O povo que acompanhava o enterro do filho único da viúva reconhece que Jesus é um grande profeta e que Deus visitara o seu povo. Jesus devolve a vida ao morto, mas, na verdade o devolve à mãe inconsolada com a perda. Jesus encheu-se compaixão pelos sofrimentos da viúva (Lc 7,13). O profeta escuta o choro do povo, tem compaixão do sofrimento e devolve a vida onde domina a morte. A profecia é encarnação na dor do outro. Na incerteza e no clamor que brota da dor e do sofrimento o profeta exerce seu ministério como dispensador da esperança e como parceiro solidário. Nas pegadas do profeta de Nazaré muitos seguidores se fizeram também profetas, penetraram no meio da multidão, escutaram o choro dos sofredores, limparam as lágrimas do povo, interromperam os cortejos de morte, ofereceram vida. Pelo profeta Deus visita o povo! No gesto profético a esperança renasce.

Os profetas fazem parte da história do povo de Deus, ou da tradição judaico-cristã que leva adiante o carisma primordial da misericórdia derramada por Deus em Jesus Cristo, dilacerado na cruz e redivivo pelo Espírito. O Deus de Jesus é misericórdia que faz brotar a vida, solidariedade com a dor que mata e faz chorar. Da dor do crucificado nasce a defesa da vida e a solidariedade com os sofredores; da cruz nasce a profecia que protesta contra a morte em todos os tempos e lugares e protesta contra todos os mecanismos que a constroem.

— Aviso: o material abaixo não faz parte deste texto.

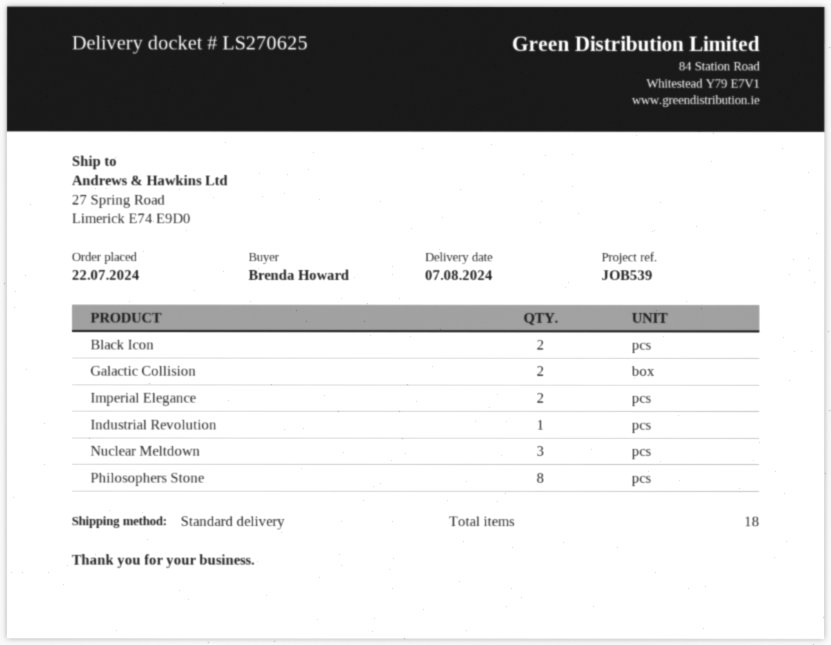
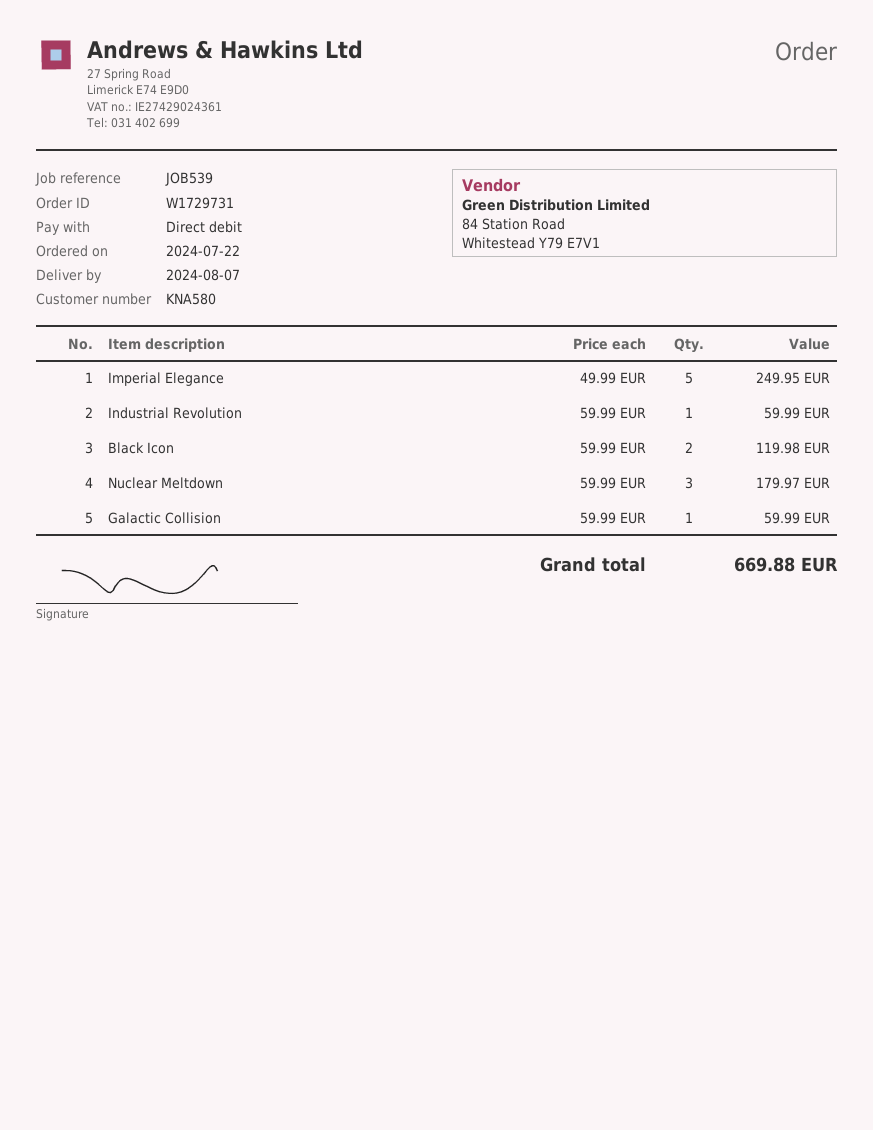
Galactic Collision: 2 -> 1
Imperial Elegance: 2 -> 5
Philosophers Stone: 8 -> none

O serviço profético coincide com a presença dos pobres e dos desamparados. Onde há abrigos seguros, fortalezas, mansões e riquezas não há sequer necessidade de profetas. Há, sim, outros profissionais que visam assegurar a estabilidade e proteger os assegurados de todas as ameaças. São os burocratas dos sistemas seguros. Os nomes desses profissionais variam conforme a instituição a que se dedicam: banqueiros, senadores, seguradoras, doutores, governadores e sacerdotes etc. As instituições todas necessitam de seus peritos para assegurarem os seus mecanismos de reprodução dentro das sociedades; sem esses peritos elas não funcionam e nem sequer existem. Os peritos fazem as regras e se dedicam a cumpri-las, em nome das instituições, para além da vida concreta e das pessoas concretas que habitam nesses espaços regrados e ordenados. Os burocratas são, por definição, aqueles que administram as regras objetivas que existem acima dos interesses individuais, mas, também acima das dores individuais daqueles que nela habitam. Os burocratas administram os vivos e enterram os mortos conforme as regras estabelecidas; administram a vida e a morte com a mesma objetividade. Os profetas defendem a vida e “ressuscitam os mortos”. Os burocratas defendem os membros da instituição. Os profetas abrem as portas para os que estão fora dela. Os burocratas são curadores das tradições e das normas. Os profetas as transgridem em nome do choro dos pequenos; são curadores das feridas. Os burocratas insistem na verdade das coisas. Os profetas exercem a misericórdia. Os burocratas se vestem conforme os padrões estéticos que os distinguem dos demais. Os profetas vestem a roupa do povo simples e se confundem com a multidão.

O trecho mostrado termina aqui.